К счастью, суперсолдат у немцев оказалось не так много, но пока удалось в этом разобраться, немцы дошли почти до Гюртеля.[48] Там, ценой огромных потерь, их удалось задержать, но всего лишь на несколько часов.
Правый берег Дуная был потерян. И не признать это было бы глупостью.
Немцы прекратили стрелять, и до окруженных солдат долетел полный сознания собственного превосходства голос:
– Сдавайтесь! Ми сохраним вам жизнь!
В выкриках этих звучала насмешка, и у Усова они вызвали странную ярость, похожую на бешенство попавшего в ловушку зверька, который скорее откусит себе лапу, чем покорится судьбе. Судя по лицам соратников сержанта, они испытывали схожие чувства.
– Хрен вам! – крикнул Усов так громко и злобно, что сам поразился. – Лучше сами сдавайтесь!
Он хотел добавить еще что-то обидное, но смолк, пораженный странным звуком, пришедшим со стороны реки, – тарахтением мотора. Не успел сержант повернуться, как где-то на воде глухо ударила пушка, и почти сразу выше по берегу, где размещались немцы, раздался взрыв.
– Ура! – завопил кто-то рядом. – Наши!
Усов повернулся к реке, и сердце его подскочило от радости. Волоча за собой шлейф дыма из трубы, к берегу подходил бронекатер Дунайской военной флотилии.
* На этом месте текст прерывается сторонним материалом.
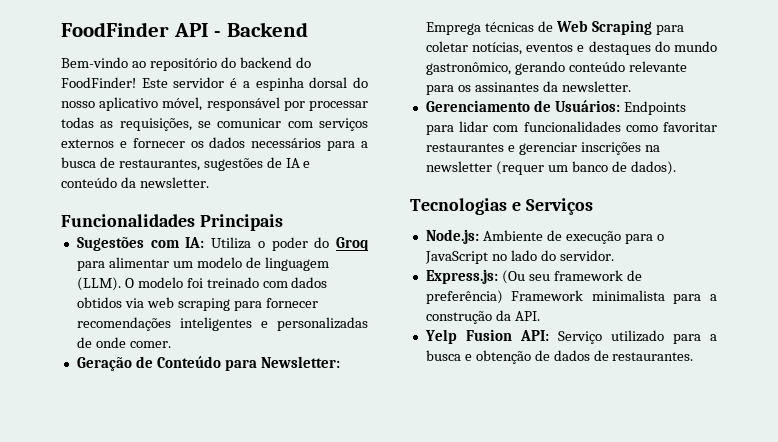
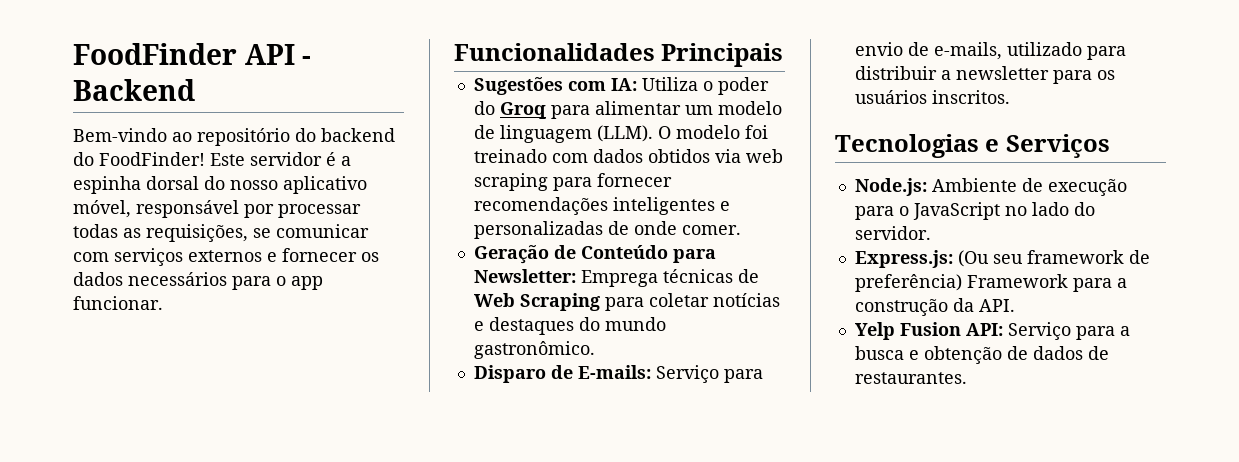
- Este servidor é a espinha dorsal do nosso aplicativo móvel, responsável por processar todas as requisições, se comunicar com serviços externos e fornecer os dados necessários para a busca de restaurantes, sugestões de IA e conteúdo da newsletter.
+ Este servidor é a espinha dorsal do nosso aplicativo móvel, responsável por processar todas as requisições, se comunicar com serviços externos e fornecer os dados necessários para o app funcionar.
- Geração de Conteúdo para Newsletter: Emprega técnicas de Web Scraping para coletar notícias, eventos e destaques do mundo gastronômico, gerando conteúdo relevante para os assinantes da newsletter.
- Gerenciamento de Usuários: Endpoints para lidar com funcionalidades como favoritar restaurantes e gerenciar inscrições na newsletter (requer um banco de dados).
+ Geração de Conteúdo para Newsletter: Emprega técnicas de Web Scraping para coletar notícias e destaques do mundo gastronômico.
+ Disparo de E-mails: Serviço para envio de e-mails, utilizado para distribuir a newsletter para os usuários inscritos.
- Express.js: (Ou seu framework de preferência) Framework minimalista para a construção da API.
+ Express.js: (Ou seu framework de preferência) Framework para a construção da API.
- Yelp Fusion API: Serviço utilizado para a busca e obtenção de dados de restaurantes.
+ Yelp Fusion API: Serviço para a busca e obtenção de dados de restaurantes.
Еще раз ударила с него пушка, а затем с борта закричали:
– Плывите сюда! Мы вас прикроем!
Под стрекотание бортовых пулеметов солдаты, еще десять минут назад считавшие себя обреченными, ринулись к воде. Она оказалось теплой, и плыть было приятно.
Немцы, придавленные к земле огнем, не стреляли по уходящим. Берег молчал, словно вымер.
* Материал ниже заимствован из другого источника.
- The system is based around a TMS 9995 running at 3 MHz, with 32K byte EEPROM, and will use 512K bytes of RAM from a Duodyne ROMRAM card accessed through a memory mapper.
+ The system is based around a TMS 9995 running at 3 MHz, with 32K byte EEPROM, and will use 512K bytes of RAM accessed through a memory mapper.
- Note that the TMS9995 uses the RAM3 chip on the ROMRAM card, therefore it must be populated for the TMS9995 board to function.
Когда Усов, мокрый, как выдра, взобрался на борт судна, с юго-востока донесся приглушенный раскат, словно чихнул великан. В полном смятении сержант посмотрел в ту сторону. На том месте, где был мост, геройски спасенный от уничтожения в апреле, поднималось громадное облако пыли. Сквозь него проглядывали какие-то шатающиеся колонны.
Когда пыль рассеялась, катер был на середине Дуная и шел к левому берегу. На месте моста остались сиротливо торчать несколько опор, а вода под ними потемнела от грязи.
– Вот фрицы проклятые! – сказал кто-то. Усову же от такого зрелища захотелось плакать. В полном изнеможении он улегся прямо на палубу и закрыл глаза.
Глава 9
Но где же та молния, что лизнет вас своим языком? Где то безумие, что надо бы привить вам? Смотрите, я учу вас о сверхчеловеке: он – эта молния, он – это безумие!
Верхняя Австрия, город Линц
29 июля 1945 года, 15:13 – 17:23
Петр, следуя за изгибом берега, вошел в город с северо-запада. И почти сразу заблудился в узких кривых улочках пригорода. Дома здесь были старыми и грязными, а люди выглядели оборванными и голодными.
А когда капитан обратился к старику, сидящему перед домом на лавке, – узнать дорогу на Кенигштрассе, то был поражен реакцией. Австриец боязливо взглянул на спрашивающего и сжался, словно ожидая удара.
Коротко пробормотав, что искомую улицу надлежит искать в юго-восточной части города, пожилой житель Линца затих, вперив взгляд в землю. Чужак внушал ему явный ужас.
Пожав плечами, Петр зашагал в указанном направлении. Дома постепенно становились лучше, а улицы – прямее и шире, но с каждым шагом всё сильнее ощущалась атмосфера страха, висящая над городом. Прохожие были немногочисленны, в их движениях сквозила нервозность. Глаза всех без исключения были опущены. Даже собаки выглядели побитыми.
Когда Петр вышел из узкого проулка на довольно широкую улицу и прочитал на доме напротив надпись «Цигейсштрассе, 13», то до него донесся крик: «Стой!»
Он медленно повернул голову и метрах в двадцати обнаружил несколько фигур в серых мундирах. В руках немцев были автоматы, и направлялся патруль явно к одинокому прохожему.